Over in the Rovers, Michelle finally gets the chance to introduce new fella Sonny to Sean but it appears the two men already know each other, in ways that would take the shine of Michelle’s glossy bob if she found out just how. Sondip, as Sean knew him way back when, broke Sean’s heart and told him he was bisexual, dumped him and left. “There’s no such thing as bisexual” says Sean, “It’s just greed”. Sonny begs Sean not to say anything to Michelle and firmly tells Sean what’s in the past must stay there. The thing is though, it looks like Sean’s going to have trouble keeping it put.

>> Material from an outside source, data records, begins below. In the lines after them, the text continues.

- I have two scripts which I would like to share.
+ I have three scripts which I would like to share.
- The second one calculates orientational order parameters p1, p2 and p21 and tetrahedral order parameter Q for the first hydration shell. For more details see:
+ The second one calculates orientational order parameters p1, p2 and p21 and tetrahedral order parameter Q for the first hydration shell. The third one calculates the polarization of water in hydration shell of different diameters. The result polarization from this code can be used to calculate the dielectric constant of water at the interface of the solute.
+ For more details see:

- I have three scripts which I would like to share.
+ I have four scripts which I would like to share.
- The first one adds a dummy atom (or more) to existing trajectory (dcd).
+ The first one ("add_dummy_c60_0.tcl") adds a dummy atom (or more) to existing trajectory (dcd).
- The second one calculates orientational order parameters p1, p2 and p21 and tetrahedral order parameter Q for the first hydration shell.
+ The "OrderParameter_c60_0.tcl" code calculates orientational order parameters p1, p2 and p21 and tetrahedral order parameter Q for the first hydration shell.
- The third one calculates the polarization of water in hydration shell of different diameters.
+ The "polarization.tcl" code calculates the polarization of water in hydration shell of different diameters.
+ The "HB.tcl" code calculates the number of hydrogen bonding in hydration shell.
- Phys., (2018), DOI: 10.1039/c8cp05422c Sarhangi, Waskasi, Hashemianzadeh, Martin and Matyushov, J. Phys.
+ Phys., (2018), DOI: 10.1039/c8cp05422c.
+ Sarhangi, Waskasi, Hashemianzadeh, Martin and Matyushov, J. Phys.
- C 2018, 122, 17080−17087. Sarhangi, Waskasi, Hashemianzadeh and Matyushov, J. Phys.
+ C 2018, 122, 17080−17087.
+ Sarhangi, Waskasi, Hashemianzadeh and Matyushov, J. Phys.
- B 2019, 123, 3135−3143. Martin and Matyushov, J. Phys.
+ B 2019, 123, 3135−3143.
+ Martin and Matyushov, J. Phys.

Odd throwaway line of the week went to Steve, walking along the cobbles, coming out of (I think) Eileen’s house. As he closed the door behind him he shouted through: “You’ll be needing the jelly mould!”  Wonderful stuff from Jonathan Harvey again.  Anyway, Steve gets drunk in the Rovers when Michelle tells him quite clearly she doesn’t fancy him and will never go out with him, no way, not never, no how. Sean returns to the pub to clear up and Steve’s sitting at the bar much the worse for wear after a few too many, moaning about Michelle. “Is it cos I’m fat?” he asks Sean, showing off his hairy beer belly and wondering why he’s not a hit with the ladies. Bless him, he did offer Jamie a job on the cabs though. Well, if Les can do it, anyone can.

And finally this week, Cilla’s called in to see Chesney’s headmaster who tells her that Ches’ behaviour at school has deteriorated badly since Cilla thought she had cancer. She determines to shape up and get Chesney back living with her and Les, decides to turn over a new leaf and gets Les to wallpaper the living room. Well, it’s a start.

And that’s just about that for this week.